Australia Oil Imports Set to Soar
From Money Control
The world’s energy map is undergoing a historic shift. The biggest change centres on the US, which will increasingly curtail crude oil imports as its oil output surges on the back of the shale revolution. But another, if less noticed, major shift is occurring in Australia.
The island continent could soon overtake Indonesia as the biggest importer of refined products in the Asia-Pacific region, as old and high-cost refineries close and demand continues to rise strongly.
The rising reliance on oil imports is likely to be a boon for independent trading houses, such as Vitol, Glencore and Trafigura, and export-orientated refineries in Asia, including the Reliance-owned Jamnagar refinery in India, the world’s largest petrochemical complex.

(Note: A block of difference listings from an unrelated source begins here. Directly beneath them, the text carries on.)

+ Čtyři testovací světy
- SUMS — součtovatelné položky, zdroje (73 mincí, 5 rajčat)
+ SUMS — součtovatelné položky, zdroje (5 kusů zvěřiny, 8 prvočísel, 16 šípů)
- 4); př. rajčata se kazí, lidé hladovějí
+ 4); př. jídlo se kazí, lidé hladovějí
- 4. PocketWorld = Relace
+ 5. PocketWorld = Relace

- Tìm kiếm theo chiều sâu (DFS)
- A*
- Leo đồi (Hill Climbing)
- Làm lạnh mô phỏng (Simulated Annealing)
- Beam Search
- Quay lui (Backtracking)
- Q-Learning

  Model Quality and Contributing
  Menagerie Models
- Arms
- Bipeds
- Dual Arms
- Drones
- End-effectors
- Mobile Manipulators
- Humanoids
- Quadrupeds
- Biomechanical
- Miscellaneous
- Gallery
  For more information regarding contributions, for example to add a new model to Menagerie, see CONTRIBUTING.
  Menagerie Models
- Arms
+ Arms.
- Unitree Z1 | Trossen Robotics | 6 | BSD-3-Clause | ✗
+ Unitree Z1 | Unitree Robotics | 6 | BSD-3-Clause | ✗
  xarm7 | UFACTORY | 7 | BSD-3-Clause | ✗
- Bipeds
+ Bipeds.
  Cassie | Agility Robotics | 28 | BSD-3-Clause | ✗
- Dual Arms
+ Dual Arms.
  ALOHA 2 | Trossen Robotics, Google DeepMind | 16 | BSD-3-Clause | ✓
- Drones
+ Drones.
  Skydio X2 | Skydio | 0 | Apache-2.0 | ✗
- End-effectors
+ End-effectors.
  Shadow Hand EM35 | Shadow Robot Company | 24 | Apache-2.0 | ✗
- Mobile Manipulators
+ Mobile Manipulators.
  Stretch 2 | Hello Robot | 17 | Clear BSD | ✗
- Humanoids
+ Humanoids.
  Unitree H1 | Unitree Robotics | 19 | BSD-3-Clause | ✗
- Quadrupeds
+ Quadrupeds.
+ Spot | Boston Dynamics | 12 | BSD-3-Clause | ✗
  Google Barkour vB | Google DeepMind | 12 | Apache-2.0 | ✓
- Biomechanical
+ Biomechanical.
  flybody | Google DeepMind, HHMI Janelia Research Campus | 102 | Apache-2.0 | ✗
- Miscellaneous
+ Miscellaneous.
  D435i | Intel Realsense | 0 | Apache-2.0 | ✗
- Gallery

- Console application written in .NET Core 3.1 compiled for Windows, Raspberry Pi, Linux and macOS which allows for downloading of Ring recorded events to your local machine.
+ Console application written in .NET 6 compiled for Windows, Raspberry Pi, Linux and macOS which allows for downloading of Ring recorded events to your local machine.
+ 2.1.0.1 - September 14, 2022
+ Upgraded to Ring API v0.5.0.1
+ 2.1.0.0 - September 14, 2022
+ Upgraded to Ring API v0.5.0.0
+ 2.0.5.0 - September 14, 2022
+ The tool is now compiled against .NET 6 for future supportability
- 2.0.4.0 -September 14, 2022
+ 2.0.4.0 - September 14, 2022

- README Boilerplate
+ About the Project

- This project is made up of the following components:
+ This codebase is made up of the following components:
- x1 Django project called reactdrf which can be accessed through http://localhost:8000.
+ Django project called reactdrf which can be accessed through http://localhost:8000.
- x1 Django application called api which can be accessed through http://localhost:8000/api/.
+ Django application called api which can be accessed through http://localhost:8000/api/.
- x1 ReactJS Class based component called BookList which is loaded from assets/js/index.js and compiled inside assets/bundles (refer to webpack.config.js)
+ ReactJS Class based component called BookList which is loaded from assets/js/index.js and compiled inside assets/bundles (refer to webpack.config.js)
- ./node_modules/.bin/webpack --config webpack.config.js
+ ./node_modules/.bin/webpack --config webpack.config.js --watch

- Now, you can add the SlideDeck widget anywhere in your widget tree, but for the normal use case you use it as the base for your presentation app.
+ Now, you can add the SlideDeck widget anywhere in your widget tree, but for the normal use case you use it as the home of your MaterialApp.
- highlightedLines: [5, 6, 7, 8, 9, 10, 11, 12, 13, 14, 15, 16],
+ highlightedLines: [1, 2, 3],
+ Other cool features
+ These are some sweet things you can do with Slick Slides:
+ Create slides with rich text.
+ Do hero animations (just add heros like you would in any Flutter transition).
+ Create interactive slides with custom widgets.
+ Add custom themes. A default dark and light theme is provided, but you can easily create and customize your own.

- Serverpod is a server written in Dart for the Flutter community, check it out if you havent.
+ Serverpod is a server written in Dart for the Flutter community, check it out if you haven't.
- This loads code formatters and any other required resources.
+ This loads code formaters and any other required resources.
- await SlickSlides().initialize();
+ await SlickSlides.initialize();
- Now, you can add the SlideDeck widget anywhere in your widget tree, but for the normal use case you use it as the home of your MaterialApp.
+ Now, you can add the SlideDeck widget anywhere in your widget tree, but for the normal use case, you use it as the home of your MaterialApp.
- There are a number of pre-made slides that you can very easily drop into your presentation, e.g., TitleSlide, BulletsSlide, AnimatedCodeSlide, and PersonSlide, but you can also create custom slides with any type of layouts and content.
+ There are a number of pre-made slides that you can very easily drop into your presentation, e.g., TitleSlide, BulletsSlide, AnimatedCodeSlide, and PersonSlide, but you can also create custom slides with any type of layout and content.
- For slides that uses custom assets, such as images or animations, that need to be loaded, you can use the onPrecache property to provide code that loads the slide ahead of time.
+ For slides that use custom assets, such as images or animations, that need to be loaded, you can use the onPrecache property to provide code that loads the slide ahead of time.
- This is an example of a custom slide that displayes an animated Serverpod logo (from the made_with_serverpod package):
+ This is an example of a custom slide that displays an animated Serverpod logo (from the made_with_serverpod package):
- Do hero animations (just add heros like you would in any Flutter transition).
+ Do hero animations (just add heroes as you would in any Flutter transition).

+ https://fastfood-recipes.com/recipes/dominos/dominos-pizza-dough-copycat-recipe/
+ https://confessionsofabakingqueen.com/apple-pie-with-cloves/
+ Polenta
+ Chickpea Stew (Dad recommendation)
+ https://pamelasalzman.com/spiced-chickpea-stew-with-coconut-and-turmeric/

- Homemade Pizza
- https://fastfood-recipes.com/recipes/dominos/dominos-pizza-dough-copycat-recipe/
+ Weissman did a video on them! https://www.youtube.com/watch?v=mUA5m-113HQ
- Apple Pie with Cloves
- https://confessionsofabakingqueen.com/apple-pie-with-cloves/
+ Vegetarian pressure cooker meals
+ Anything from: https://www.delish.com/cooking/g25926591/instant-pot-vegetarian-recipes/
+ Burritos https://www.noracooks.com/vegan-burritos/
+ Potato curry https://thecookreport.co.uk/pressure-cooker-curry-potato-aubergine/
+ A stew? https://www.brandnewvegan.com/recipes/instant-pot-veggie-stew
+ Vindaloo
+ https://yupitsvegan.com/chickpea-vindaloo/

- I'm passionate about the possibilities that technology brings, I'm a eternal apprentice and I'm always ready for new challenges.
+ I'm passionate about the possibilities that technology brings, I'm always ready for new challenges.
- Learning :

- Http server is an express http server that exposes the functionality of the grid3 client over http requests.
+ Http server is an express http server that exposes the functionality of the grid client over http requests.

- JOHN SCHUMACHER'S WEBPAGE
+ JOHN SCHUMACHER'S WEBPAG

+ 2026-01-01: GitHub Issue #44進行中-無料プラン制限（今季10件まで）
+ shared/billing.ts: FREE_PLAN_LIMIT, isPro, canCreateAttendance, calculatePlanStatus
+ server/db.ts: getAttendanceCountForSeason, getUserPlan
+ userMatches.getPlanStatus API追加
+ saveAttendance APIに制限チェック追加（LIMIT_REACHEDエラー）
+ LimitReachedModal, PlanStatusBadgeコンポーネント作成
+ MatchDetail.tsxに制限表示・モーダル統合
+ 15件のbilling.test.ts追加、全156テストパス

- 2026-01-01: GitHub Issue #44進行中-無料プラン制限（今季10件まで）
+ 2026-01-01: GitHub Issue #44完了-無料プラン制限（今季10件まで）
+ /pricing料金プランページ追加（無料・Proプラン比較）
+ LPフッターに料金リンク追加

“Australia is the biggest regional opportunity in years for the industry,” says a Singapore-based oil trader.
The shift comes as Royal Dutch Shell and Caltex announce the closure of two ageing refineries near Sydney, reducing at one stroke by almost a third the country’s refining capacity. As a result, the Australian government this week said “domestic refiners will produce just over half the fuel consumed” in the country. “The remainder will be imported.”
Australia consumes about 1m barrels a day of oil-refined products – on a par with a medium-sized European country such as the Netherlands. If the country imports half of its fuel requirements, as Canberra is now forecasting, it could easily surpass Indonesia’s fuel purchases of about 400,000 b/d – the largest in Asia and one of the biggest worldwide.